An early implementation of HPC enabled NeST is available with the NeSTv2.1.0 branch. The script nest_submitter.py generates and submits a job in a Moab scheduler environment. It is still a work in progress and users need to manipulate the nest_submitter.py to reflect the HPC enivronment specifications. The command listed below will spawn 101 jobs for all the 10105 samples from (The CRyPTIC Consortium and the 100, 2018) paper, using 1 node per job, with 15 threads and 16gb of memory per threads. Since this is still a work in progress, please use make necessary changes to the submitter script or create an issue on the GitHub branch with your HPC framework details and we will get back to you with the changes needed to execute NeST on your HPC framework.

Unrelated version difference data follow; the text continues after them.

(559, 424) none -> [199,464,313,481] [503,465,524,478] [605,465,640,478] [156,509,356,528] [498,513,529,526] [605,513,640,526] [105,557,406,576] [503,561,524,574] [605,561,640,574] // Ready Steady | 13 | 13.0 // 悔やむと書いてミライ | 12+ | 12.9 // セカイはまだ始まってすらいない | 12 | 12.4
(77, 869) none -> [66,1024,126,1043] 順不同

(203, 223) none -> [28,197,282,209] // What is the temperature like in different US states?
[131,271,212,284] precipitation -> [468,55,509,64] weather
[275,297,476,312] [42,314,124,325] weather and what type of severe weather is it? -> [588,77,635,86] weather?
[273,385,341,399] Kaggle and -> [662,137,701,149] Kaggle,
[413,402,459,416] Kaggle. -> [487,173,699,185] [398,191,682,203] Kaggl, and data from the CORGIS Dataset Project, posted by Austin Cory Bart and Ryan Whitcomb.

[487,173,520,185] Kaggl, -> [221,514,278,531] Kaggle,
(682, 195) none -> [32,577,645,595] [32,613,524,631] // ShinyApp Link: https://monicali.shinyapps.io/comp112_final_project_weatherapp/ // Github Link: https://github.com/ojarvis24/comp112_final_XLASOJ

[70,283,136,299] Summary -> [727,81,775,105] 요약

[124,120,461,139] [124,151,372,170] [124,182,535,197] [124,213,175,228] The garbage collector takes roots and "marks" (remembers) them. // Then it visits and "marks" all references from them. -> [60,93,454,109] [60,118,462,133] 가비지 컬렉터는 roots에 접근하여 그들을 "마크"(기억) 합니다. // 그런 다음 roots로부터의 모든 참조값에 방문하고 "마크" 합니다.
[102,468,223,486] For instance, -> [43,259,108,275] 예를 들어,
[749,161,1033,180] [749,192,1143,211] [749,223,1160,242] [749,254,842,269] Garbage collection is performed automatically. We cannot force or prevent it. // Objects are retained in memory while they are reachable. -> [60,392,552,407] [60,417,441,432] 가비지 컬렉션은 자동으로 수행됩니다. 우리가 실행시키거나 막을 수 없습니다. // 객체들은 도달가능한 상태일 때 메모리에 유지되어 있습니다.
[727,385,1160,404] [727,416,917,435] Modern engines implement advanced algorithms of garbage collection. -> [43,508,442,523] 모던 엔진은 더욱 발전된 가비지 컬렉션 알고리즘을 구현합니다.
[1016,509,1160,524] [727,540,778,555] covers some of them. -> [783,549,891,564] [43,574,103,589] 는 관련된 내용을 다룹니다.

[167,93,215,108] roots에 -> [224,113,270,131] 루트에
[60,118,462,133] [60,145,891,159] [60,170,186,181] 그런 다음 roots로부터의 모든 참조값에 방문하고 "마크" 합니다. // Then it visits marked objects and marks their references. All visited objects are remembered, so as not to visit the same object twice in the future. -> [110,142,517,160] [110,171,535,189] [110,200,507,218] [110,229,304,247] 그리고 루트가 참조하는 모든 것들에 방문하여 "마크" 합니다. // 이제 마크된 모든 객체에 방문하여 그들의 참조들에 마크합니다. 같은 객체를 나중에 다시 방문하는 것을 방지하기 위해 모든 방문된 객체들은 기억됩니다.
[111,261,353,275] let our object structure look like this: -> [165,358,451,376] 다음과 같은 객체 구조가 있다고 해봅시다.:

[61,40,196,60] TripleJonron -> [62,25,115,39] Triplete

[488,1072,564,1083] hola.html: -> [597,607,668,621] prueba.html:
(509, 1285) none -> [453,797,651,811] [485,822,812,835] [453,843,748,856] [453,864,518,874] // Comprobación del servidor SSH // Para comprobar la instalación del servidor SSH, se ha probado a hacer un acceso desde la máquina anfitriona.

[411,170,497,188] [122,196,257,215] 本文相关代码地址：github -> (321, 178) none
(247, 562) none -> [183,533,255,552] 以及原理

The average wall time for 101 jobs was 3.84 hours. The ability to split samples and schedule parallel jobs, drastically reduces the turn around time for any analysis. The results for each of the 101 jobs can be downloaded from http://vannberg.biology.gatech.edu/data/NEJM_results.tar.gz

The variant calls from the NeST for the rpoB were extracted and compiled to label each of the samples from CRyPTIC Consortium study as resistant or susceptible to Rifampicin, based on the list of variants associated with Rifampicin resistance provide by the (The CRyPTIC Consortium and the 100, 2018) (Also refer Jupyter notebook with the CRyPTIC folder). The predictions from NeST were then compared to that of the genotype calls from the CRyPTIC Consortium and the phenotypic information also provided for the samples.

The precision and recall for the comparison is shown in the table below. It is to be noted that NeST as of the current version only calls SNPs and hence InDels associated with Rifampicin resistance were not considered in predicting the genotypes. This feature however will be implemented in the coming releases of NeST.

Comparison	Prediction Label	Precision	Recall	F1-score	Support
NeST Prediction vs Phenotype	Resistant	0.97	0.88	0.92	2844
	Susceptible	0.94	0.98	0.96	5743
CRyPTIC Prediction vs Phenotype	Resistant	0.97	0.98	0.97	2844
	Susceptible	0.99	0.99	0.99	5743

This research was supported in part through research cyberinfrastructure resources and services provided by the Partnership for an Advanced Computing Environment (PACE) at the Georgia Institute of Technology, Atlanta, Georgia, USA.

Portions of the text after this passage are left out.